Wednesday, January 25, 2012

Unconditional

I'm having a bad day today. Well, emotionally anyways. It's not like anything has happened to me directly, it's just things here and there that are really getting to me. First off, I'm dead certain that AF is around the corner. Monday will be two weeks since my last ultrasound and if I ovulated later that day or the next, then 12-14 days I should see her ugly face. Last week, towards Wednesday or Thursday, I felt sharp pain down there...like a really large gas bubble...so I assumed I was ovulating all my giant eggies. Today, my nipples hurt with a passion. Just sitting here thinking about them makes them ache. As soon as they stop hurting, I know my period will arrive. I just want it to happen already! Going two months without a period, I forgot about the crazy hormones that come with it..hence the emotionally bad day. And since I have a venting blog (and husband is sleeping), I get to complain to all of you! I can see how excited you are...don't try to hide it....wait, where are you going?!?
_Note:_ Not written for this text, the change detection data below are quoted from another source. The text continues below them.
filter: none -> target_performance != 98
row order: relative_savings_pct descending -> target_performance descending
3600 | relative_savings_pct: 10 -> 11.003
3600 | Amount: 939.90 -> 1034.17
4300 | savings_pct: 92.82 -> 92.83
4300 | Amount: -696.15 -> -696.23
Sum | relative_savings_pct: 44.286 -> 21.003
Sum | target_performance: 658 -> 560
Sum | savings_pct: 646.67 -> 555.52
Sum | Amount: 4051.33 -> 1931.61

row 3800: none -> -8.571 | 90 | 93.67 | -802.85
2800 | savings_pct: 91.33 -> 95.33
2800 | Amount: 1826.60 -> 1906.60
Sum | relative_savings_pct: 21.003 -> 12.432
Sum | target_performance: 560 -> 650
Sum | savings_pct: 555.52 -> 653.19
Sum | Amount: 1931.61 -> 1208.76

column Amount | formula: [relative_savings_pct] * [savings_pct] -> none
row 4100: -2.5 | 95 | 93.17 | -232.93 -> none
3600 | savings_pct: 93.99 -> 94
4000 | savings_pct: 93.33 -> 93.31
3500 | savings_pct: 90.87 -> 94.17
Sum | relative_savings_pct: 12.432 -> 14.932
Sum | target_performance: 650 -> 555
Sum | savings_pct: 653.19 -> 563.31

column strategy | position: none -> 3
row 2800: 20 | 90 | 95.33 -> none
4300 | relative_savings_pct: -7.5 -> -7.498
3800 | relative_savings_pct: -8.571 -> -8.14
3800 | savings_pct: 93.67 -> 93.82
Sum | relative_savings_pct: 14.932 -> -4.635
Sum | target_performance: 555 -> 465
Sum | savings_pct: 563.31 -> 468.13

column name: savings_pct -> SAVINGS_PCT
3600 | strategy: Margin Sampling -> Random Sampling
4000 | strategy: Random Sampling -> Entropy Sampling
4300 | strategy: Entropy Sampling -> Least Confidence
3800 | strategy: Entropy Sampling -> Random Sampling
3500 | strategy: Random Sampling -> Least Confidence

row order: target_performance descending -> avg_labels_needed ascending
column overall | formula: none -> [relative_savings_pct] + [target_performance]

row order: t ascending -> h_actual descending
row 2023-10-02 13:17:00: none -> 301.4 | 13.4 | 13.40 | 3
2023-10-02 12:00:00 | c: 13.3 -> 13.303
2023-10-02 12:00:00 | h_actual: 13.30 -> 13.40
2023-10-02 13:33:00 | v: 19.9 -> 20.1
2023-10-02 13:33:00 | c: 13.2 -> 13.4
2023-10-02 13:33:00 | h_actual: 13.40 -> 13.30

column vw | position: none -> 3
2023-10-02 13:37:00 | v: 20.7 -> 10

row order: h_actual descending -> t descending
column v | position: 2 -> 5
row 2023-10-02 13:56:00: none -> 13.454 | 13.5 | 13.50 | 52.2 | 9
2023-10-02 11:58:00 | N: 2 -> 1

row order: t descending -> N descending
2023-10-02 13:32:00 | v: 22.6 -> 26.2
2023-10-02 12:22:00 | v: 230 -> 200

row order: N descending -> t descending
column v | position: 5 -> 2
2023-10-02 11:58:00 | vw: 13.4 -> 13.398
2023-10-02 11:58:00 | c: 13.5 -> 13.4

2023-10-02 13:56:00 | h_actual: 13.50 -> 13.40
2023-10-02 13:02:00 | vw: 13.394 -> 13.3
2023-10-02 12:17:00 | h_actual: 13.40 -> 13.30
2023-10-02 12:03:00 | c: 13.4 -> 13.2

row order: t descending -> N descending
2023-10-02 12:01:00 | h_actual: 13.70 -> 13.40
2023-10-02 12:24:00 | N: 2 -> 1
I'm feeling snubbed. Well, to be honest, I've felt snubbed most of my life. It's not from friends or co-workers, it's from family. Specifically, my sisters. Now granted my oldest sister is only my stepsister, so that "bond" isn't really there, but I still thought she might come through for me during this infertility. She hasn't said hardly anything to me about it. But the snubbing goes farther back than that. My sister has 4 kids, one who is in heaven. Her husband is catholic, so they pick godparents for each child. Out of all the children, do you know which one I am a godparent to? None. There is a total of five of us siblings, my oldest sister, my brother right below her, my brother below him (all step-siblings to me), me and my younger sister. They are all godparents to my nieces and nephews, except for me. I felt so dumb when she announced her third, and last, pregnancy on Facebook and I asked to be the godparent. She had already asked our baby sister. Maybe I shouldn't read in to it so much, but I feel so left out. Like I wasn't good enough or something. Thinking about it still feels like a slap in the face.
Now, my baby sister is getting ready to graduate in May. My older sister keeps talking to my younger sister on Facebook about it. About coming out to see her....about the fact that my nephew will be 5 when my YS (younger sister) graduates and how maybe when he graduates she'll have a 5 year old. My sister didn't come to my graduation. She flew in the year before for my brother's, for one night, but not mine. Snub number 2.
When Curtis and I got married in 2009, I rushed my wedding. I mean, planned in 5 weeks rushed. Originally, Curtis was in the middle of trying to enlist in the Navy (thank God that didn't work out), but we also had my stepson for the summer and my OS (oldest sister) would be in town visiting. I thought it was perfect timing! I didn't need a huge wedding, and by no means did we have one, but it was perfect for us...despite the grumblings coming from my parents. I asked my oldest sister to be my Matron of Honor and my YS to be my only other bridesmaid. I will admit, my OS really came through for me. She helped me with anything I needed help with, got our favors and spent money she probably didn't have on things for me. I was so appreciative! I still am! I never imagined asking her to be my MOH just so she would do these things, but I am so grateful that she did.
Thinking back, maybe I never told her that. Maybe she felt snubbed or under appreciated and that's why she's not close to me now. I have no idea. I just know the way I'm feeling right now and it's all getting to me. My fight with my mother and the fact that she hasn't cared to call and make things right. Not being able to talk to my Pop and hear his voice. My Nana having to try and sell her house cause she can't afford to live there. My Uncle losing my grandfather's auto body business and looking for a new job for the first time in 40 years. It's all getting to me and weighing me down. Day in and day out, I'm putting on a brave face and going through the motions of life...but inside I'm begging someone to ask me how I'm doing. I'm sure it's my fault and I should just open up to people or "the phone works both ways", but that's not who I am. I rarely even let Curtis see this side of me and he's my best friend!
I know a lot of this doesn't apply to friends I have, especially the ones reading this blog. I do have a handful that message me or text me wanting to know how everything is going, right out of the blue. It's mostly the lack of family that's getting to me. My Nana and my Pop are in NO WAY included in this statement, but when it comes to my mother and father and brother's and sisters...there is no unconditional love. All of their love is built on conditions and how much you deserve. And apparently, I deserve very little.